**WHAT THE EXERCISE ASKS**
With pictures omitted, output the records below exactly as they appear.

**DATASET ENTRIES**
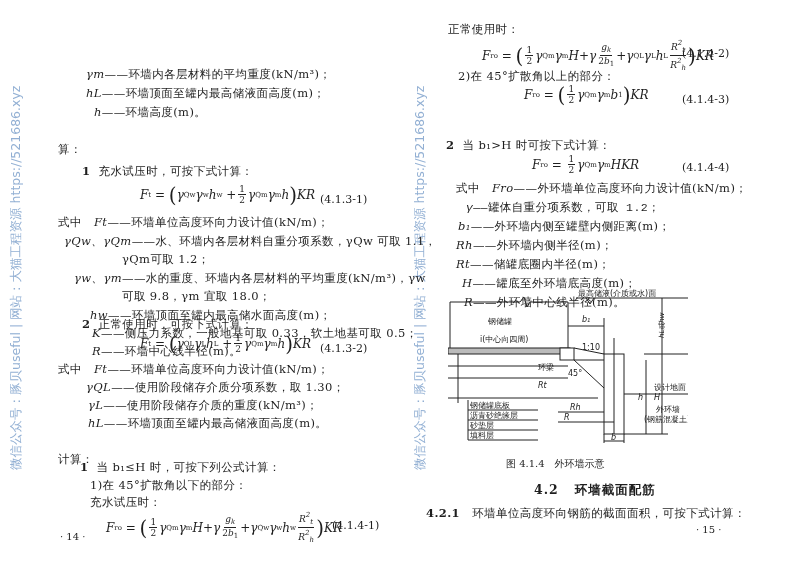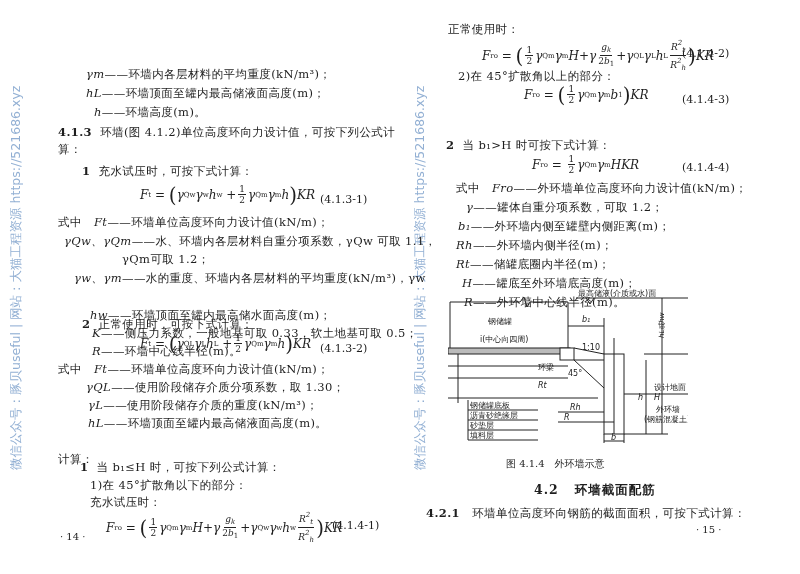--- a/index.html
+++ b/index.html
@@ -34,23 +34,20 @@
   <div class="ln" style="left:86px;top:59px;">
     <span class="i">γm</span><span>——环墙内各层材料的平均重度(kN/m³)；</span>
   </div>
   <div class="ln" style="left:86px;top:78px;">
     <span class="i">hL</span><span>——环墙顶面至罐内最高储液面高度(m)；</span>
   </div>
   <div class="ln" style="left:94px;top:97px;">
     <span class="i">h</span><span>——环墙高度(m)。</span>
   </div>
 
-  <div class="ln" style="left:58px;top:117px;">
-    <span class="b">4.1.3</span>&nbsp;&nbsp;<span>环墙(图 4.1.2)单位高度环向力设计值，可按下列公式计</span>
-  </div>
   <div class="ln" style="left:58px;top:134px;">算：</div>
 
   <div class="ln" style="left:82px;top:156px;">
     <span class="b">1</span>&nbsp;&nbsp;<span>充水试压时，可按下式计算：</span>
   </div>
 
   <div class="eq" style="left:140px;top:176px;">
     <span class="i">F</span><span class="sub">t</span>&nbsp;=&nbsp;<span class="paren">(</span><span class="i">γ</span><span class="sub">Qw</span><span class="i">γ</span><span class="sub">w</span><span class="i">h</span><span class="sub">w</span>&nbsp;+<span class="frac">
         <span class="num">1</span>
         <span>2</span>
@@ -61,20 +58,21 @@
   <div class="ln" style="left:58px;top:207px;">
     <span>式中</span>&nbsp;&nbsp;&nbsp;<span class="i">Ft</span><span>——环墙单位高度环向力设计值(kN/m)；</span>
   </div>
   <div class="ln" style="left:64px;top:226px;">
     <span class="i">γQw、γQm</span><span>——水、环墙内各层材料自重分项系数，γQw 可取 1.1，</span>
   </div>
   <div class="ln" style="left:122px;top:244px;">γQm可取 1.2；</div>
   <div class="ln" style="left:74px;top:263px;">
     <span class="i">γw、γm</span><span>——水的重度、环墙内各层材料的平均重度(kN/m³)，γw</span>
   </div>
+  <div class="ln" style="left:122px;top:281px;">可取 9.8，γm 宜取 18.0；</div>
   <div class="ln" style="left:90px;top:300px;">
     <span class="i">hw</span><span>——环墙顶面至罐内最高储水面高度(m)；</span>
   </div>
   <div class="ln" style="left:92px;top:318px;">
     <span class="i">K</span><span>——侧压力系数，一般地基可取 0.33，软土地基可取 0.5；</span>
   </div>
   <div class="ln" style="left:92px;top:336px;">
     <span class="i">R</span><span>——环墙中心线半径(m)。</span>
   </div>
 
@@ -190,21 +188,21 @@
     <span class="i">F</span><span class="sub">ro</span>&nbsp;=&nbsp;<span class="frac">
         <span class="num">1</span>
         <span>2</span>
       </span><span class="i">γ</span><span class="sub">Qm</span><span class="i">γ</span><span class="sub">m</span><span class="i">HKR</span>
   </div>
   <div class="eqno" style="left:282px;top:153px;">(4.1.4-4)</div>
 
   <div class="ln" style="left:24px;top:173px;margin-left:32px;">
     <span>式中</span>&nbsp;&nbsp;&nbsp;<span class="i">Fro</span><span>——外环墙单位高度环向力设计值(kN/m)；</span>
   </div>
-  <div class="ln" style="left:66px;top:192px;">
+  <div class="ln" style="left:66px;top:192px;font-family:Liberation Mono, monospace;">
     <span class="i">γ</span><span>——罐体自重分项系数，可取 1.2；</span>
   </div>
   <div class="ln" style="left:58px;top:211px;">
     <span class="i">b₁</span><span>——外环墙内侧至罐壁内侧距离(m)；</span>
   </div>
   <div class="ln" style="left:56px;top:230px;">
     <span class="i">Rh</span><span>——外环墙内侧半径(m)；</span>
   </div>
   <div class="ln" style="left:56px;top:249px;">
     <span class="i">Rt</span><span>——储罐底圈内半径(m)；</span>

**RESULT OF THIS TASK**
--- a/index.html
+++ b/index.html
@@ -34,23 +34,20 @@
   <div class="ln" style="left:86px;top:59px;">
     <span class="i">γm</span><span>——环墙内各层材料的平均重度(kN/m³)；</span>
   </div>
   <div class="ln" style="left:86px;top:78px;">
     <span class="i">hL</span><span>——环墙顶面至罐内最高储液面高度(m)；</span>
   </div>
   <div class="ln" style="left:94px;top:97px;">
     <span class="i">h</span><span>——环墙高度(m)。</span>
   </div>
 
-  <div class="ln" style="left:58px;top:117px;">
-    <span class="b">4.1.3</span>&nbsp;&nbsp;<span>环墙(图 4.1.2)单位高度环向力设计值，可按下列公式计</span>
-  </div>
   <div class="ln" style="left:58px;top:134px;">算：</div>
 
   <div class="ln" style="left:82px;top:156px;">
     <span class="b">1</span>&nbsp;&nbsp;<span>充水试压时，可按下式计算：</span>
   </div>
 
   <div class="eq" style="left:140px;top:176px;">
     <span class="i">F</span><span class="sub">t</span>&nbsp;=&nbsp;<span class="paren">(</span><span class="i">γ</span><span class="sub">Qw</span><span class="i">γ</span><span class="sub">w</span><span class="i">h</span><span class="sub">w</span>&nbsp;+<span class="frac">
         <span class="num">1</span>
         <span>2</span>
@@ -61,20 +58,21 @@
   <div class="ln" style="left:58px;top:207px;">
     <span>式中</span>&nbsp;&nbsp;&nbsp;<span class="i">Ft</span><span>——环墙单位高度环向力设计值(kN/m)；</span>
   </div>
   <div class="ln" style="left:64px;top:226px;">
     <span class="i">γQw、γQm</span><span>——水、环墙内各层材料自重分项系数，γQw 可取 1.1，</span>
   </div>
   <div class="ln" style="left:122px;top:244px;">γQm可取 1.2；</div>
   <div class="ln" style="left:74px;top:263px;">
     <span class="i">γw、γm</span><span>——水的重度、环墙内各层材料的平均重度(kN/m³)，γw</span>
   </div>
+  <div class="ln" style="left:122px;top:281px;">可取 9.8，γm 宜取 18.0；</div>
   <div class="ln" style="left:90px;top:300px;">
     <span class="i">hw</span><span>——环墙顶面至罐内最高储水面高度(m)；</span>
   </div>
   <div class="ln" style="left:92px;top:318px;">
     <span class="i">K</span><span>——侧压力系数，一般地基可取 0.33，软土地基可取 0.5；</span>
   </div>
   <div class="ln" style="left:92px;top:336px;">
     <span class="i">R</span><span>——环墙中心线半径(m)。</span>
   </div>
 
@@ -190,21 +188,21 @@
     <span class="i">F</span><span class="sub">ro</span>&nbsp;=&nbsp;<span class="frac">
         <span class="num">1</span>
         <span>2</span>
       </span><span class="i">γ</span><span class="sub">Qm</span><span class="i">γ</span><span class="sub">m</span><span class="i">HKR</span>
   </div>
   <div class="eqno" style="left:282px;top:153px;">(4.1.4-4)</div>
 
   <div class="ln" style="left:24px;top:173px;margin-left:32px;">
     <span>式中</span>&nbsp;&nbsp;&nbsp;<span class="i">Fro</span><span>——外环墙单位高度环向力设计值(kN/m)；</span>
   </div>
-  <div class="ln" style="left:66px;top:192px;">
+  <div class="ln" style="left:66px;top:192px;font-family:Liberation Mono, monospace;">
     <span class="i">γ</span><span>——罐体自重分项系数，可取 1.2；</span>
   </div>
   <div class="ln" style="left:58px;top:211px;">
     <span class="i">b₁</span><span>——外环墙内侧至罐壁内侧距离(m)；</span>
   </div>
   <div class="ln" style="left:56px;top:230px;">
     <span class="i">Rh</span><span>——外环墙内侧半径(m)；</span>
   </div>
   <div class="ln" style="left:56px;top:249px;">
     <span class="i">Rt</span><span>——储罐底圈内半径(m)；</span>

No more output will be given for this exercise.